Visualizing the Federal Reserves Balance Sheet
In 2008 the Federal Reserve Bank (the Fed) began a program of Quantitative Easing in conjunction with deep cuts in the Federal Reserve Funds Rate (sometimes called the overnight rate). To do so, the Fed began buying US Treasuries and Mortgage Backed Securities in the 'open market' (the actual mechanism used by the Fed is called Open Market Operations or OMOs).
This was a new Fed 'tool' in helping to shape market interest rates. Previously, the Fed was said to have the power of setting the Fed Funds Rate, setting the Discount Rate, and using Moral Suasion (telling the market what it should do). The Fed also has a regulatory function that many felt it had historically ignored (but, that's a different post).
When the Fed was buying US Treasuries it was increasing market liquidity. If you take a $1 bill out of your pocket you will see that it says Federal Reserve Note, our money is actually a product of the Federal Reserve Bank. Therefore, when the Fed was buying Treasuries it was in effect printing US Dollars to put into circulation.
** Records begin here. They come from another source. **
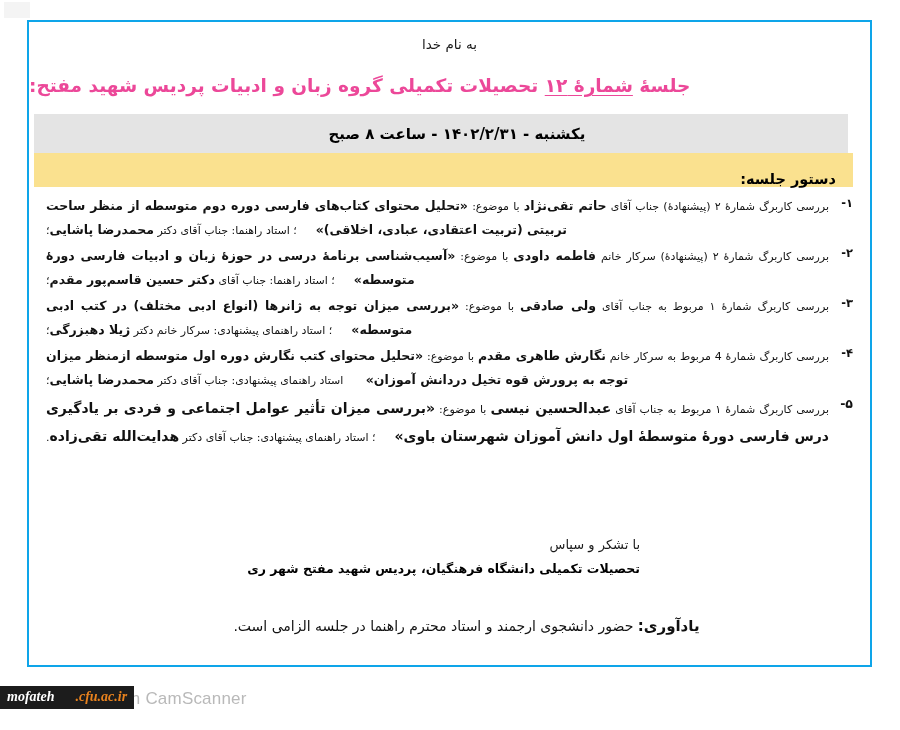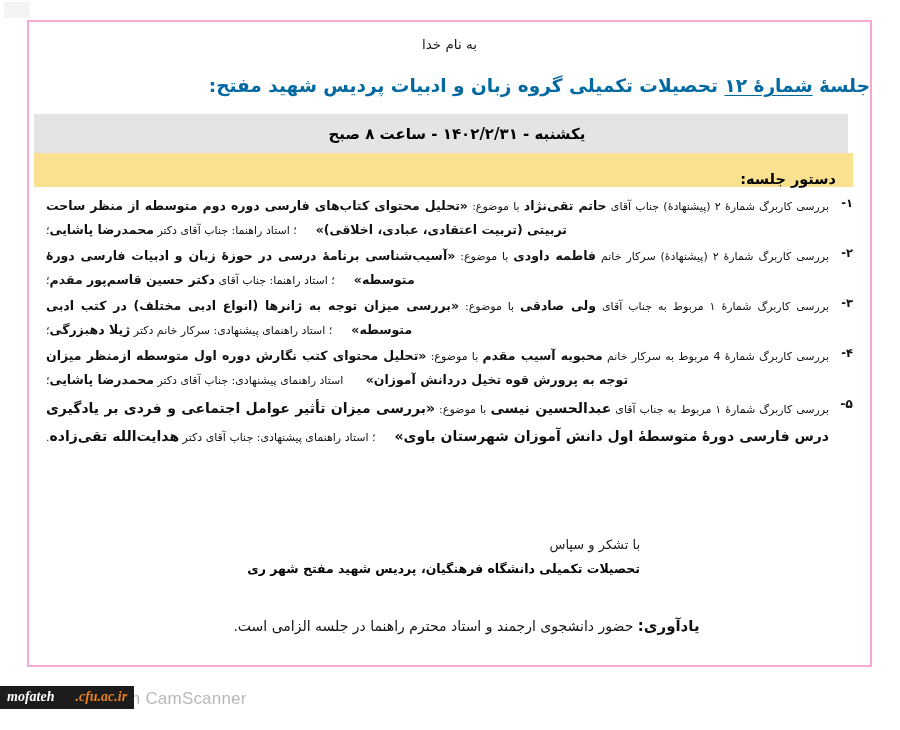--- a/index.html
+++ b/index.html
@@ -17,21 +17,21 @@
     color: #111111;
   }
 
   
   #page-sheet {
     position: absolute;
     left: 27px;
     top: 20px;
     width: 845px;
     height: 647px;
-    border: 2px solid #f9a8d4;
+    border: 2px solid #0ea5e9;
     background: #ffffff;
     box-sizing: border-box;
   }
 
   
   #basmala {
     position: absolute;
     top: 14px;
     left: 0;
     right: 0;
@@ -41,24 +41,24 @@
     color: #1a1a1a;
     letter-spacing: 0;
   }
 
   
   #doc-title {
     position: absolute;
     top: 53px;
     left: 0;
     right: 0;
-    text-align: right;
+    text-align: left;
     font-size: 18.5px;
     font-weight: bold;
-    color: #0369a1;
+    color: #ec4899;
     white-space: nowrap;
   }
   #doc-title .underlined {
     text-decoration: underline;
     text-underline-offset: 3px;
   }
 
   
   #date-bar {
     position: absolute;
@@ -261,21 +261,21 @@
       <div class="item-body"><span class="lead">بررسی کاربرگ شمارهٔ ۲ (پیشنهادهٔ) سرکار خانم </span><b>فاطمه داودی</b><span class="lead"> با موضوع: </span><span class="topic">«آسیب‌شناسی برنامهٔ درسی در حوزهٔ زبان و ادبیات فارسی دورهٔ متوسطه»</span><span class="lead">؛ استاد راهنما: جناب آقای </span><b>دکتر حسین قاسم‌پور مقدم</b><span class="lead">؛</span></div>
     </div>
 
     <div class="agenda-item">
       <div class="item-number">۳-</div>
       <div class="item-body"><span class="lead">بررسی کاربرگ شمارهٔ ۱ مربوط به جناب آقای </span><b>ولی صادقی</b><span class="lead"> با موضوع: </span><span class="topic">«بررسی میزان توجه به ژانرها (انواع ادبی مختلف) در کتب ادبی متوسطه»</span><span class="lead">؛ استاد راهنمای پیشنهادی: سرکار خانم دکتر </span><b>ژیلا دهبزرگی</b><span class="lead">؛</span></div>
     </div>
 
     <div class="agenda-item">
       <div class="item-number">۴-</div>
-      <div class="item-body"><span class="lead">بررسی کاربرگ شمارهٔ 4 مربوط به سرکار خانم </span><b>محبوبه آسیب مقدم</b><span class="lead"> با موضوع: </span><span class="topic">«تحلیل محتوای کتب نگارش دوره اول متوسطه ازمنظر میزان توجه به پرورش قوه تخیل دردانش آموزان»</span><span class="lead"> استاد راهنمای پیشنهادی: جناب آقای دکتر </span><b>محمدرضا پاشایی</b><span class="lead">؛</span></div>
+      <div class="item-body"><span class="lead">بررسی کاربرگ شمارهٔ 4 مربوط به سرکار خانم </span><b>نگارش طاهری مقدم</b><span class="lead"> با موضوع: </span><span class="topic">«تحلیل محتوای کتب نگارش دوره اول متوسطه ازمنظر میزان توجه به پرورش قوه تخیل دردانش آموزان»</span><span class="lead"> استاد راهنمای پیشنهادی: جناب آقای دکتر </span><b>محمدرضا پاشایی</b><span class="lead">؛</span></div>
     </div>
 
     <div class="agenda-item large">
       <div class="item-number">۵-</div>
       <div class="item-body"><span class="lead">بررسی کاربرگ شمارهٔ ۱ مربوط به جناب آقای </span><b>عبدالحسین نیسی</b><span class="lead"> با موضوع: </span><span class="topic">«بررسی میزان تأثیر عوامل اجتماعی و فردی بر یادگیری درس فارسی دورهٔ متوسطهٔ اول دانش آموزان شهرستان باوی»</span><span class="lead">؛ استاد راهنمای پیشنهادی: جناب آقای دکتر </span><b>هدایت‌الله تقی‌زاده</b><span class="lead">.</span></div>
     </div>
 
   </div>
 
   <div id="signature">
This had the effect of increasing market liquidity and in some sense of lowering the value of the $US (increasing supply vs potential demand).
As the Fed shifted to balance sheet reduction in 2017 they began selling off their holdings and in so doing took US Dollars out of circulation. The balance sheet reduction was akin to a Quantitative Tightening versus its previous operations of buying US Treasuries. This also raised interest rates because it increased supply of US Treasuries, reduced market liquidity and increased the value of the $US by decreasing the supply of US dollars.
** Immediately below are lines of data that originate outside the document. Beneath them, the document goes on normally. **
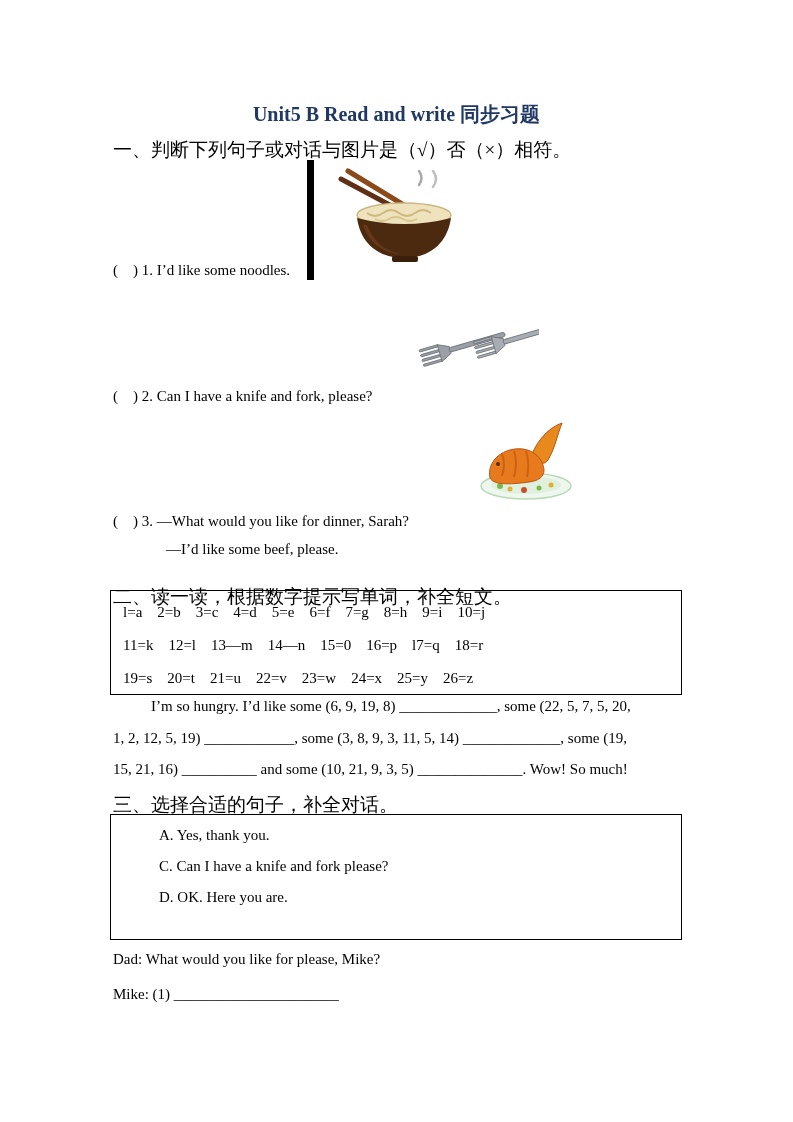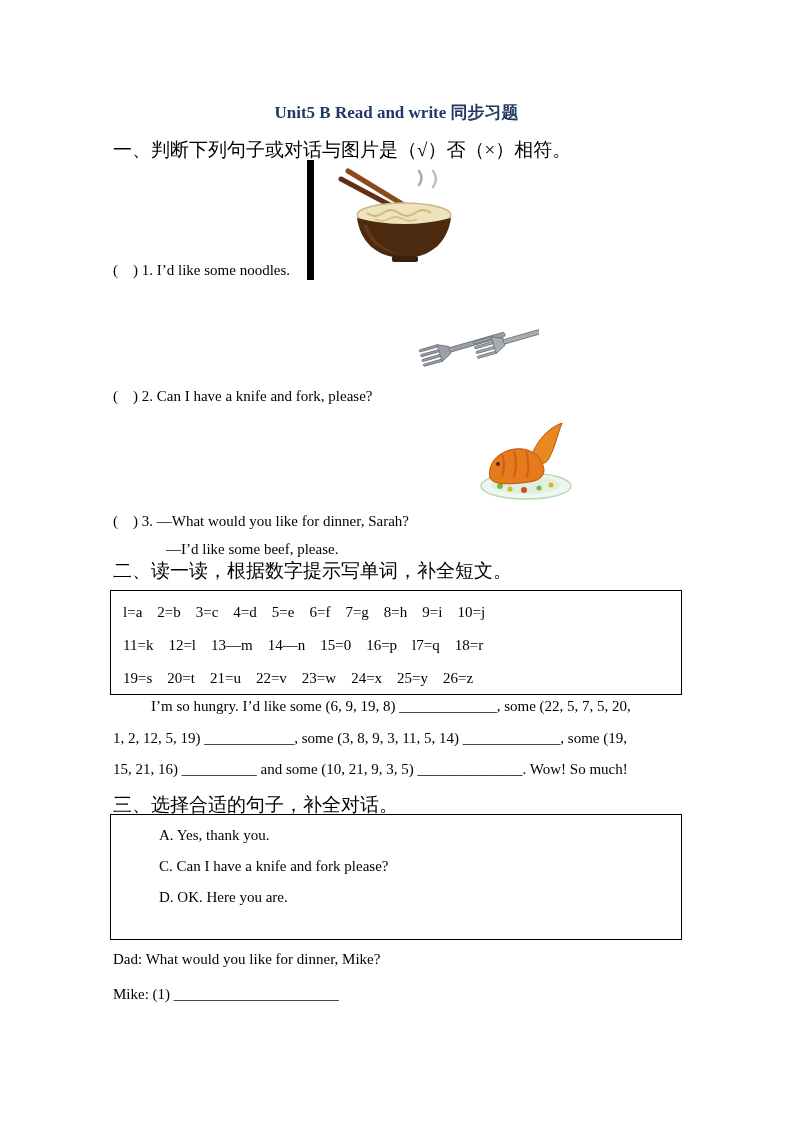--- a/index.html
+++ b/index.html
@@ -14,21 +14,21 @@
     font-size: 15px;
     color: #000000;
     overflow: hidden;
   }
   .abs { position: absolute; white-space: pre; }
   .title {
     position: absolute;
     top: 101px; left: 0; width: 100%;
     text-align: center;
     font-weight: bold;
-    font-size: 17px;
+    font-size: 20px;
     color: #203864;
   }
   .heading { font-size: 19px; }
   .vbar {
     position: absolute;
     left: 307px; top: 160px;
     width: 7px; height: 120px;
     background: #000000;
   }
   .img-box { position: absolute; }
@@ -114,36 +114,36 @@
 
       <path d="M12,58 C9,44 20,31 37,29 C54,27 65,38 66,50 C66,57 60,61 51,62 C36,64 16,66 12,58 Z" fill="#e87a1e" stroke="#b85510" stroke-width="1"></path>
       <path d="M24,34 q4,10 0,22 M36,31 q4,12 0,26 M48,31 q4,12 1,26" fill="none" stroke="#c45a10" stroke-width="2" opacity="0.8"></path>
       <circle cx="20" cy="44" r="2" fill="#5a2c08"></circle>
     </svg>
   </div>
 
   <div class="abs" style="left:113px; top:512px;">(　) 3. —What would you like for dinner, Sarah?</div>
   <div class="abs" style="left:166px; top:541px;">—I’d like some beef, please.</div>
 
-  <div class="abs heading" style="left:113px; top:558px;text-align:right;">二、读一读，根据数字提示写单词，补全短文。</div>
+  <div class="abs heading" style="left:113px; top:584px;text-align:right;">二、读一读，根据数字提示写单词，补全短文。</div>
 
   <div class="rulebox" style="top:590px; height:105px;">
     <div class="box-row">l=a　2=b　3=c　4=d　5=e　6=f　7=g　8=h　9=i　10=j</div>
     <div class="box-row">11=k　12=l　13—m　14—n　15=0　16=p　l7=q　18=r</div>
     <div class="box-row">19=s　20=t　21=u　22=v　23=w　24=x　25=y　26=z</div>
   </div>
 
   <div class="abs" style="left:151px; top:698px;">I’m so hungry. I’d like some (6, 9, 19, 8) _____________, some (22, 5, 7, 5, 20,</div>
   <div class="abs" style="left:113px; top:730px;">1, 2, 12, 5, 19) ____________, some (3, 8, 9, 3, 11, 5, 14) _____________, some (19,</div>
   <div class="abs" style="left:113px; top:761px;">15, 21, 16) __________ and some (10, 21, 9, 3, 5) ______________. Wow! So much!</div>
 
   <div class="abs heading" style="left:113px; top:792px;">三、选择合适的句子，补全对话。</div>
 
   <div class="rulebox options" style="top:814px; height:126px;">
     <div class="box-row">A. Yes, thank you.</div>
     <div class="box-row">C. Can I have a knife and fork please?</div>
     <div class="box-row">D. OK. Here you are.</div>
   </div>
 
-  <div class="abs" style="left:113px; top:951px;">Dad: What would you like for dinner, Mike?</div>
+  <div class="abs" style="left:113px; top:951px;">Dad: What would you like for please, Mike?</div>
   <div class="abs" style="left:113px; top:986px;">Mike: (1) ______________________</div>
 
 </div>
 
 </body></html>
How much did the balance sheet reduction increase rates? There are various estimates, but many people accept Morgan Stanley's calculations of ~.25% for each $200 Billion of debt sold off the Fed balance sheet. The Fed has reduced their balance sheet by about $800B from its peak, which would mean an increase of .75% to 1.25% equivalent rate hikes or an actual Fed Funds rate near 3.00-3.25% currently.
At its July meeting the Fed has stopped reducing its balance sheet and has cut the Fed Funds Rate by .25% with another 1.00% in cuts expected over the next year. They still must do something with the Treasuries that mature and coupon payments that they receive on the securities they continue to hold. Rolling those dollars into short dated Treasuries will reduce short rates, maintain liquidity and keep the $US from strengthening further. This seems to be the best approach.